→ **What you are asked to do**
Take each line of the records below that contains the string "Comté" and copy it.

→ **Dataset**
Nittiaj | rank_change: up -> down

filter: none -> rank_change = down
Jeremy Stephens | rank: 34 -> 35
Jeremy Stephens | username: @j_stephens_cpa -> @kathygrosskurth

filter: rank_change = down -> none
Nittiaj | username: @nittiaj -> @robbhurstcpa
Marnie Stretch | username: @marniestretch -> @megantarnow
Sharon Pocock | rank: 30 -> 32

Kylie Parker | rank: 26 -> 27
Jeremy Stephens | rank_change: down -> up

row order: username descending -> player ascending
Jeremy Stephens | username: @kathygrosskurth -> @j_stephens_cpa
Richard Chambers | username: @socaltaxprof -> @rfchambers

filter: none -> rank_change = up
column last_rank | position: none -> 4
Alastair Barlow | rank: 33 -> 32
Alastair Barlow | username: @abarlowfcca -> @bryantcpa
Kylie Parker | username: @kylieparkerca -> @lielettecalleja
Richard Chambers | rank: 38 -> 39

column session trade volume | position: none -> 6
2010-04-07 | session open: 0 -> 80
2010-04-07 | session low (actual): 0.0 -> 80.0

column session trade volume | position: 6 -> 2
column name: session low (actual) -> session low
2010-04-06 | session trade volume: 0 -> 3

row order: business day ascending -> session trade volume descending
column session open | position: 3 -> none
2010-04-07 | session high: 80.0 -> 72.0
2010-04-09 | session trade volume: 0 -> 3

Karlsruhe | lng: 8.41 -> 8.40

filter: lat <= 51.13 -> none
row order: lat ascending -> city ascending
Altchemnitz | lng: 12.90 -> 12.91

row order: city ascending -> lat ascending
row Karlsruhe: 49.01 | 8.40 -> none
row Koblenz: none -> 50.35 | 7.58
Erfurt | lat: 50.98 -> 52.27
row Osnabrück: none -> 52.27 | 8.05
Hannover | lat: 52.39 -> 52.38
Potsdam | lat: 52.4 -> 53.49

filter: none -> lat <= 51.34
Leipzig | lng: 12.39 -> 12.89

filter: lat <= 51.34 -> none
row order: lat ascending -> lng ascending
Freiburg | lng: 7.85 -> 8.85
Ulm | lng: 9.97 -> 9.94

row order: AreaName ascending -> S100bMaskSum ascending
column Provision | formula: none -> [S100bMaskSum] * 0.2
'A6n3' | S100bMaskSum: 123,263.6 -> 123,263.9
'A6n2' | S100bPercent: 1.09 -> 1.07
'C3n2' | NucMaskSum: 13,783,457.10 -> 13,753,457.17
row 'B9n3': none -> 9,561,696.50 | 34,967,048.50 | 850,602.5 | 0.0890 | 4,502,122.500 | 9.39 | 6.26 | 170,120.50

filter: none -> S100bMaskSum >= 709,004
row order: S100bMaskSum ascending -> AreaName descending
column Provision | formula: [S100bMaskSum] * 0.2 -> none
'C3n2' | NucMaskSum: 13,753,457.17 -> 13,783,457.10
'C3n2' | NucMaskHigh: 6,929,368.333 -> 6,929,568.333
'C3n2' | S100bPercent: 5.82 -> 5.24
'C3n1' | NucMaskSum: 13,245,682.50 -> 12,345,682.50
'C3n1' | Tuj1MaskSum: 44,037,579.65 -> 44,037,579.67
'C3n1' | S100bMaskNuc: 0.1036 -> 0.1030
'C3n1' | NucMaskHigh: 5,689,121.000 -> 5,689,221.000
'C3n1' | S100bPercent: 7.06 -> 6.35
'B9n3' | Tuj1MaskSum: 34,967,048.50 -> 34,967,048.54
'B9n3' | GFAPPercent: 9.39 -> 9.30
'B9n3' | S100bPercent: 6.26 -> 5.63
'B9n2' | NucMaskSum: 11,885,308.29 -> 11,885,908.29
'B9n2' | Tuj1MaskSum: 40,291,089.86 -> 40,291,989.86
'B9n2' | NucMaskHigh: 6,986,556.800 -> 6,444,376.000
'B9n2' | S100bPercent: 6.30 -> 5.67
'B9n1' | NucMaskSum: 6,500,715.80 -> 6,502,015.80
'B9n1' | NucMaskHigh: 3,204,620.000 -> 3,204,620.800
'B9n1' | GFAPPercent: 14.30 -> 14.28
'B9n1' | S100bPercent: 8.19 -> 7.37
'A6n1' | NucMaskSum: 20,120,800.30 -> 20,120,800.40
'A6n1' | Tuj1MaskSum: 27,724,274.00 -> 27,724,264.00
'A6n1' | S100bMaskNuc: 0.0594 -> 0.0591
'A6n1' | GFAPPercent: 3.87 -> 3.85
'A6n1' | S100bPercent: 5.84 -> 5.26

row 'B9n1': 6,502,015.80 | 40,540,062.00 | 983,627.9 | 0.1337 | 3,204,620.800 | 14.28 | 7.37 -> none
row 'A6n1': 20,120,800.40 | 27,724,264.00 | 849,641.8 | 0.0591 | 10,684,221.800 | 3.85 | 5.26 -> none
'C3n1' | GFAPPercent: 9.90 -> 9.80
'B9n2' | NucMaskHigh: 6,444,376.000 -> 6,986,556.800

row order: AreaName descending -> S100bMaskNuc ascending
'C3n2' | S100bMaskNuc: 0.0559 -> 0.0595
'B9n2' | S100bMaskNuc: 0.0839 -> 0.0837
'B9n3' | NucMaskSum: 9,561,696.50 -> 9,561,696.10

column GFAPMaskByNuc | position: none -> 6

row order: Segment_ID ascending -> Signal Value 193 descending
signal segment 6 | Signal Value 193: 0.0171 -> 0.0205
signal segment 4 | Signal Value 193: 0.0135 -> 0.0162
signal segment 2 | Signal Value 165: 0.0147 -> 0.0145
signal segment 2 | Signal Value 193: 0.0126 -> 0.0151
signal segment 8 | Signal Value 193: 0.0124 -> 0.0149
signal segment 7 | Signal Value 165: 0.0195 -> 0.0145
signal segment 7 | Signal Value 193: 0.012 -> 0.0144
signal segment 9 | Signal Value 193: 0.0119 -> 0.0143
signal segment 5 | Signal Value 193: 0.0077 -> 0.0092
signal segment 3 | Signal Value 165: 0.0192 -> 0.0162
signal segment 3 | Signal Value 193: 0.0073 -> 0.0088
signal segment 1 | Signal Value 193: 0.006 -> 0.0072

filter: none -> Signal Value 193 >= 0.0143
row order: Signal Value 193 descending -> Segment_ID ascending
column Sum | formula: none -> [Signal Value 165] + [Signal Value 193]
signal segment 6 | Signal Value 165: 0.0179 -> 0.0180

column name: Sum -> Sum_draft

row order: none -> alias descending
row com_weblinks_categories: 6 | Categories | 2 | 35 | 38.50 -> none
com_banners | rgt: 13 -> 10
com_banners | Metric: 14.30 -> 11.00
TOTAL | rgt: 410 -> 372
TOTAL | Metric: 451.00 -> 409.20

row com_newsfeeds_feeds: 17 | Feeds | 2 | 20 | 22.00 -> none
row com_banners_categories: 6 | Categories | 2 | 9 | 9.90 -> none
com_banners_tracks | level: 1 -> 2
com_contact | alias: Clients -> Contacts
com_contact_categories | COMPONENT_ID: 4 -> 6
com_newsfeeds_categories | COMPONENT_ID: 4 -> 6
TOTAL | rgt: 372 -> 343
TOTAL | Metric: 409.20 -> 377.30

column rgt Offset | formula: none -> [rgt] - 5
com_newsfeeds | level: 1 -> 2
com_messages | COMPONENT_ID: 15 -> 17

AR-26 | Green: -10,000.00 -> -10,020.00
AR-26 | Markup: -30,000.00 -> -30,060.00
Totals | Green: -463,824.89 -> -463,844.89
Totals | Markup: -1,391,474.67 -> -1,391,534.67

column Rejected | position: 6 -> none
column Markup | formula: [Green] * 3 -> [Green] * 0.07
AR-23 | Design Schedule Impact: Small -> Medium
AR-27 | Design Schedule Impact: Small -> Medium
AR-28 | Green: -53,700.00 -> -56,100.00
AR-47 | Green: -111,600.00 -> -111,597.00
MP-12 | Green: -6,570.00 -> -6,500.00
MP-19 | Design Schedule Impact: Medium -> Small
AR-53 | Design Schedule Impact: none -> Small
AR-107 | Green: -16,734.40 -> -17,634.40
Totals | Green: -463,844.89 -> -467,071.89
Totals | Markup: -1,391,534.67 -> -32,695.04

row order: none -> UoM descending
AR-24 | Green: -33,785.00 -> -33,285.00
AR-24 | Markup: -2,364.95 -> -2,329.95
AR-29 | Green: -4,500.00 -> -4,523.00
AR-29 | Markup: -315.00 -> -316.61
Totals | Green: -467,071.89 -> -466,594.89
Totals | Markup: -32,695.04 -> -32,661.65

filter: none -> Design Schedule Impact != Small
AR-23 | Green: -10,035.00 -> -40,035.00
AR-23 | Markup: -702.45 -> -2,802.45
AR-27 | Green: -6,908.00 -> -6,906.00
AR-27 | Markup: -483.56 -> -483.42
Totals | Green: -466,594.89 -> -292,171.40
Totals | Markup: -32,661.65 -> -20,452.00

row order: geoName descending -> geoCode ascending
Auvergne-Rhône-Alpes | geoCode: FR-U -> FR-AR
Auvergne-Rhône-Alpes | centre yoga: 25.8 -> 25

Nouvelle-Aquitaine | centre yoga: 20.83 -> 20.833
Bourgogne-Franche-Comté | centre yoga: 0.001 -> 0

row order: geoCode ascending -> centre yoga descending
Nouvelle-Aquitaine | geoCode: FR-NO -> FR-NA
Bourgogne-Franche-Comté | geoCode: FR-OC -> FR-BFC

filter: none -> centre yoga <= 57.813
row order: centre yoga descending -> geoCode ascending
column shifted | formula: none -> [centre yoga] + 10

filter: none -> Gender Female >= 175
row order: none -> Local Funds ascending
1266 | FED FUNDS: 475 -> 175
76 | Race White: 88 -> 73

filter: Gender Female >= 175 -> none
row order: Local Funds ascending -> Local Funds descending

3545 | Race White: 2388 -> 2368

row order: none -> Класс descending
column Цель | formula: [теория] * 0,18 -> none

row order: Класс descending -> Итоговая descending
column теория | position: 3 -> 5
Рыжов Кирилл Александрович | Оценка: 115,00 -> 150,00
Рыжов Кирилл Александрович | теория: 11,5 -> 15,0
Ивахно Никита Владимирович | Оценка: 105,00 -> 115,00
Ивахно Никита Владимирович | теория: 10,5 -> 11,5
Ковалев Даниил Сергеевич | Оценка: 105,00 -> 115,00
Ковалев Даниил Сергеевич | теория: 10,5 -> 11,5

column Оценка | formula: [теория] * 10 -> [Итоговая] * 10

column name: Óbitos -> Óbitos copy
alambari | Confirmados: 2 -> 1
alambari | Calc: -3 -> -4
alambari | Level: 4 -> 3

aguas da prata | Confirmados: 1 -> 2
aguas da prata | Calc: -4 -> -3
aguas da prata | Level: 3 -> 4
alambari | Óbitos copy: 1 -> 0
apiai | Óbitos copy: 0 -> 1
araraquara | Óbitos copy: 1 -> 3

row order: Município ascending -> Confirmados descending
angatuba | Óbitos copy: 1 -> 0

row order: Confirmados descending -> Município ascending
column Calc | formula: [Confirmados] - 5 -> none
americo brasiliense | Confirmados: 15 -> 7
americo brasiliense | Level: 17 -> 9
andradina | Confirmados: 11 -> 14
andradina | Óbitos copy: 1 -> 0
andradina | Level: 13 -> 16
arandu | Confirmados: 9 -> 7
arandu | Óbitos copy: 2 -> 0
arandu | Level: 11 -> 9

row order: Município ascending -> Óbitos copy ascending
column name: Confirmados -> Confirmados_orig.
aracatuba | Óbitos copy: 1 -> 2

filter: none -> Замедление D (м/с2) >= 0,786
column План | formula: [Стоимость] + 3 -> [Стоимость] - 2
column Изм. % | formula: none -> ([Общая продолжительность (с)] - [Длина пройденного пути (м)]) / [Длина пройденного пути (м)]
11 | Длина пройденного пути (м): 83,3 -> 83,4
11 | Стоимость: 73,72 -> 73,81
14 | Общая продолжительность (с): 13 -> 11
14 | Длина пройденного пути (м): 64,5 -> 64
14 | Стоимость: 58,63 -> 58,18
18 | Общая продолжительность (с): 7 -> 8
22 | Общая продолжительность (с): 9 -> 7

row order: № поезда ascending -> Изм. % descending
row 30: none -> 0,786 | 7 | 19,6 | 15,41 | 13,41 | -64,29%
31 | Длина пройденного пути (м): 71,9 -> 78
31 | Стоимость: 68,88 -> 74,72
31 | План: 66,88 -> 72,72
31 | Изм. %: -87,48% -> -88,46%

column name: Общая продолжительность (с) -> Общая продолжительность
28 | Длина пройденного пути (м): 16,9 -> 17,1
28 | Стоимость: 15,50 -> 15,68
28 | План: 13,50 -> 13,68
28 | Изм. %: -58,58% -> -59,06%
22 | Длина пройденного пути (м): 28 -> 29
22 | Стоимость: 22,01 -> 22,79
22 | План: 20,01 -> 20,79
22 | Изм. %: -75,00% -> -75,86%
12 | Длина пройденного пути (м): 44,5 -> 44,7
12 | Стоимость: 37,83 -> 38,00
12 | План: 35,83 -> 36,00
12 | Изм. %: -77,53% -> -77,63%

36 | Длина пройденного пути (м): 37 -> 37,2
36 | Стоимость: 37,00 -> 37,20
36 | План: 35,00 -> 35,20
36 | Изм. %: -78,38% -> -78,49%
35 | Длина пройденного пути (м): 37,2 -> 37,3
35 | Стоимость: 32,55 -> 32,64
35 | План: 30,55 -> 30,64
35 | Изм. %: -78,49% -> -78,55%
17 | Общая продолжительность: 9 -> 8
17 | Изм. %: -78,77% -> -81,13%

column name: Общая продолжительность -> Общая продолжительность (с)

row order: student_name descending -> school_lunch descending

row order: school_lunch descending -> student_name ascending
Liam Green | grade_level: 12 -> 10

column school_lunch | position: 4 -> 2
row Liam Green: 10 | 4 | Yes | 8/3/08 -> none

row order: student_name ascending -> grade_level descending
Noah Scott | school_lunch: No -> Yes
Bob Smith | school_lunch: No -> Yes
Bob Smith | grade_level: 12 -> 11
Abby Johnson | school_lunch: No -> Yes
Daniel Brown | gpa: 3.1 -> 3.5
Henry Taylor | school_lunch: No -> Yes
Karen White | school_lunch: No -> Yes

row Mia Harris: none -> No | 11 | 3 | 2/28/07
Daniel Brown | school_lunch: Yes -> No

→ **Task result**
Bourgogne-Franche-Comté | centre yoga: 0.001 -> 0
Bourgogne-Franche-Comté | geoCode: FR-OC -> FR-BFC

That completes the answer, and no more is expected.